PATH Act at the center of controversy
The House Financial Services Committee held a hearing last week regarding the Protecting American Taxpayers and Homeowners (PATH) Act discussion draft, introduced by Chairman Hensarling (R-TX) which seeks to reform housing by reforming the Federal Housing Administration (FHA) and other Government Sponsored Enterprises (GSEs) as well as reforming the Dodd-Frank Act. Gary Thomas, President of the National Association of Realtors (NAR) and Jerry Howard, CEO of the National Association of Home Builders (NAHB) testified before the committee today, asking for substantial changes to the PATH Act.
NAR says they oppose the legislation as currently drafted not only because they “strongly oppose the end of federal guarantee for a secondary mortgage market,” but because they also “strongly oppose the dramatic restructuring and targeting of FHA.”

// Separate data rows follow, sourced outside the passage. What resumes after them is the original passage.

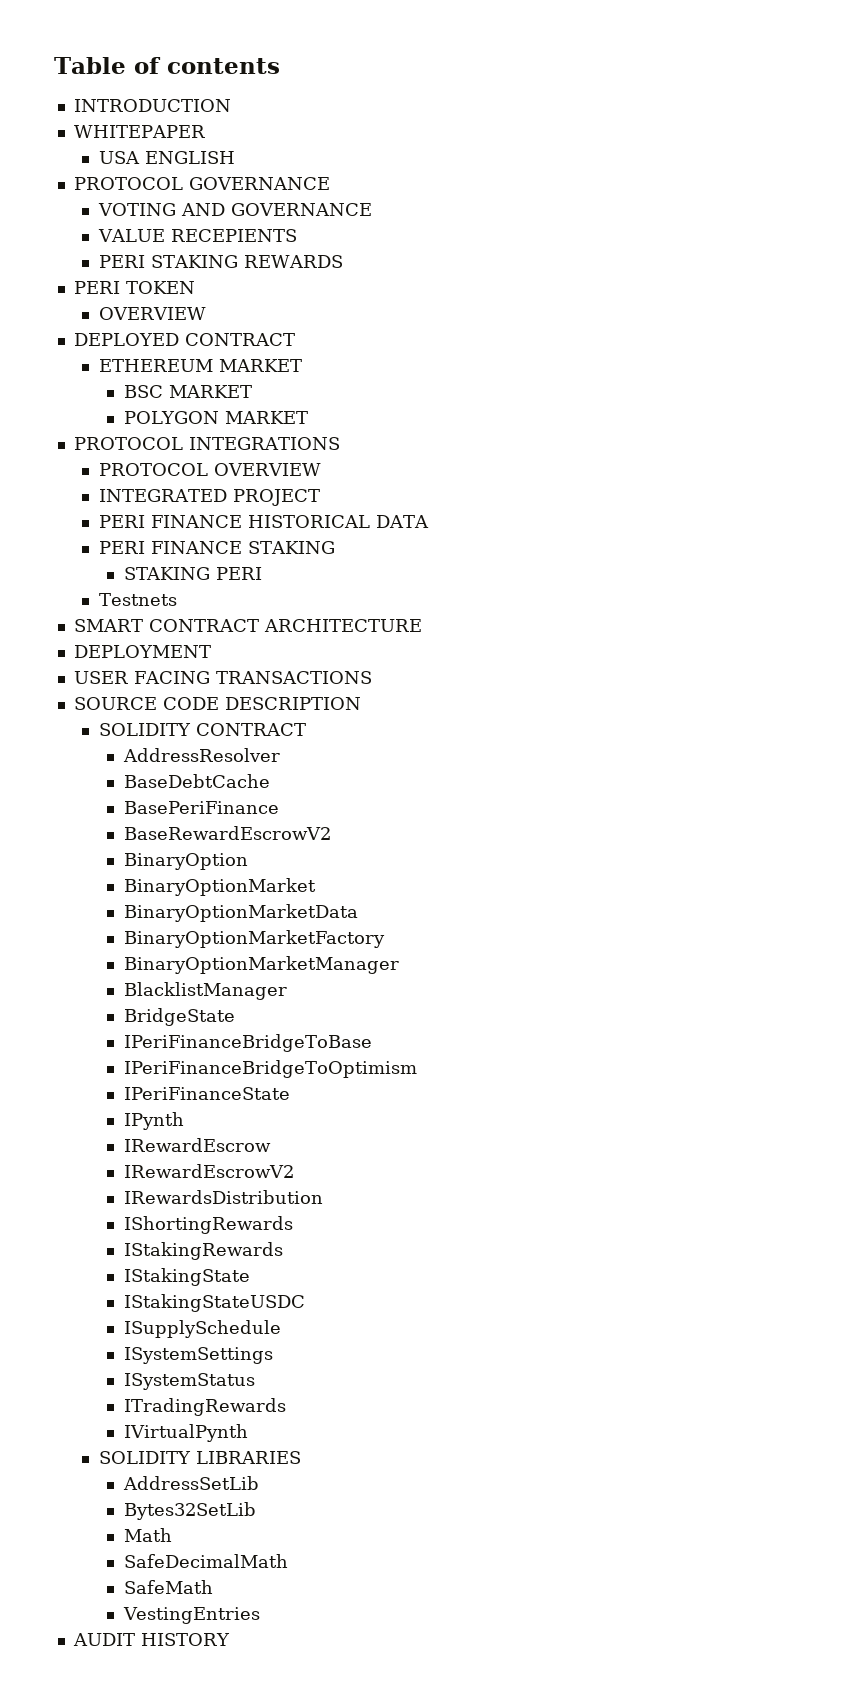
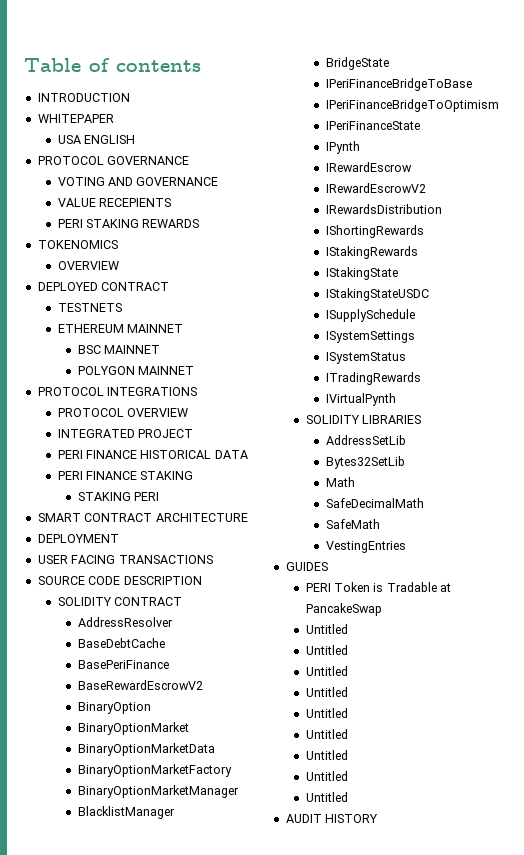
[73,281,195,294] PERI TOKEN -> [37,240,118,249] TOKENOMICS
(295, 339) none -> [57,303,122,312] // TESTNETS
[218,359,302,372] MARKET -> [127,324,184,333] MAINNET
[168,385,252,398] MARKET -> [104,345,161,354] MAINNET
[225,411,309,424] MARKET -> [138,366,195,375] MAINNET
[98,593,177,606] // Testnets -> (160, 496) none
(261, 1615) none -> [285,562,328,571] [305,582,452,592] [305,603,382,616] [305,624,348,634] [305,645,348,655] [305,666,348,676] [305,687,348,697] [305,708,348,718] [305,729,348,739] [305,750,348,760] [305,771,348,781] [305,792,348,802] // GUIDES // PERI Token is Tradable at PancakeSwap // Untitled // Untitled // Untitled // Untitled // Untitled // Untitled // Untitled // Untitled // Untitled

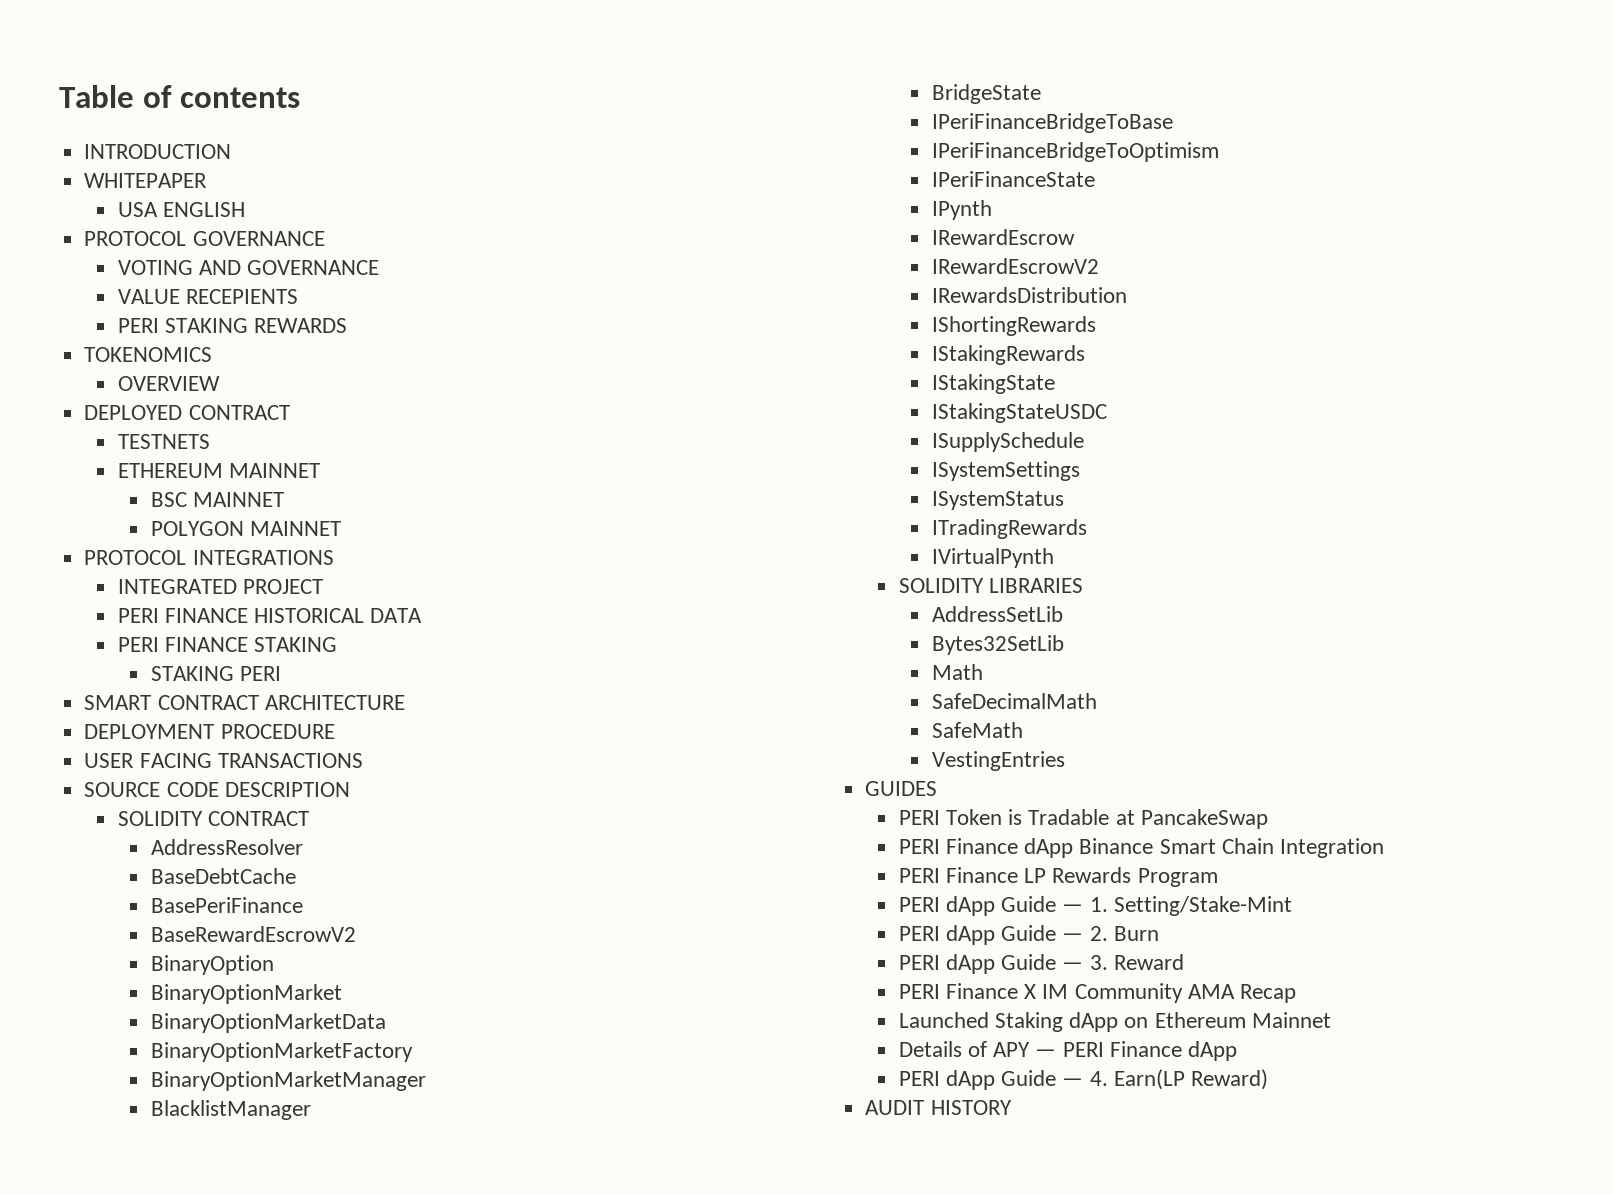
[57,408,189,417] // PROTOCOL OVERVIEW -> (334, 557) none
(119, 538) none -> [220,724,335,739] PROCEDURE
[305,624,348,634] [305,645,348,655] [305,666,348,676] [305,687,348,697] [305,708,348,718] [305,729,348,739] [305,750,348,760] [305,771,348,781] [305,792,348,802] Untitled // Untitled // Untitled // Untitled // Untitled // Untitled // Untitled // Untitled // Untitled -> [898,838,1384,858] [898,867,1218,887] [898,896,1292,916] [898,925,1159,945] [898,954,1184,974] [898,983,1296,1003] [898,1012,1331,1032] [898,1041,1237,1061] [898,1069,1268,1090] PERI Finance dApp Binance Smart Chain Integration // PERI Finance LP Rewards Program // PERI dApp Guide — 1. Setting/Stake-Mint // PERI dApp Guide — 2. Burn // PERI dApp Guide — 3. Reward // PERI Finance X IM Community AMA Recap // Launched Staking dApp on Ethereum Mainnet // Details of APY — PERI Finance dApp // PERI dApp Guide — 4. Earn(LP Reward)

“NAHB believes federal support is particularly important to ensure that 30-year, fixed-rate mortgages, the bedrock of the nation’s housing finance system since the 1930s, remain available at reasonable interest rates and terms,” said Howard. “As currently drafted, the PATH Act does not provide the federal support necessary to ensure a strong and liquid housing finance system, and we urge the committee to make the necessary changes.”
Thomas testified that the PATH Act would wind down Fannie Mae and Freddie Mac over a five year period and create a new Utility to promote the securitization of mortgages but fails to provide for a federal guarantee for the Utility. NAR also notes that the draft alters the current FHA program including income targeting, downpayment increases, and loan limit decreases which they oppose “without a federal guarantee and a removal of the FHA Title.”
The NAHB CEO agreed, urging lawmakers to modify changes to the FHA. “The PATH Act would drastically diminish FHA’s vital liquidity mission,” said Howard. “By simultaneously leaving all federal support for housing to FHA, and then by greatly reducing the overall scope and reach of FHA’s programs, the PATH Act would greatly limit homeownership and rental housing opportunities for many financially responsible and qualified Americans.”
Not all of the bill is opposed
In a statement, the NAHB noted, “There are some positive elements in the PATH Act, and NAHB agrees that private capital must be the dominant source of mortgage credit, Howard said. However, ensuring the safety and stability of the housing finance system cannot be left entirely to the private sector.”
Similarly, the NAR stated, “The bill does include some positive changes including language to fix the definition of fees and points in the ability to repay/qualified mortgage (QM) regulation so that consumers have more options when choosing a lender, and language related to mortgages seized under eminent domain.”
According to Thomas’ statement before the Committee, NAR supports six key provisions of the bill: covered bonds, 3 percent cap for Affiliate Fees, regulatory relief, Basel III, manufactured housing protections, and the Common Sense Economic Recovery Act.
Next steps for the PATH Act
NAR notes that the draft is moving quickly and the Committee intends to mark up the bill this weeks. NAR submitted a written statement for the hearing, opposing the discussion draft and states they will continue to work with the Committee and Congress to oppose this legislation.
NAHB has recommended to the committee that Fannie Mae and Freddie Mac be gradually phased into a private sector oriented system, where the federal government’s role is explicit but its exposure is limited. Federal support would be limited to catastrophic situations where carefully calibrated levels of private capital and insurance reserves would be depleted before any public funds were employed to shore up the mortgage market.
Because there is currently a great deal of uncertainty among consumers and home builders due to the unresolved debate on reforming the housing finance system and the government sponsored enterprises, Howard urged the committee to move forward in a careful, prudent manner to provide needed assurance for the industry and consumers.
“At a time when housing is just starting to get back on its feet and provide job and economic growth, we don’t want to do anything that would reverse this positive momentum,” he said. “It’s definitely important that Congress be mindful of housing’s important role in the economy going forward.”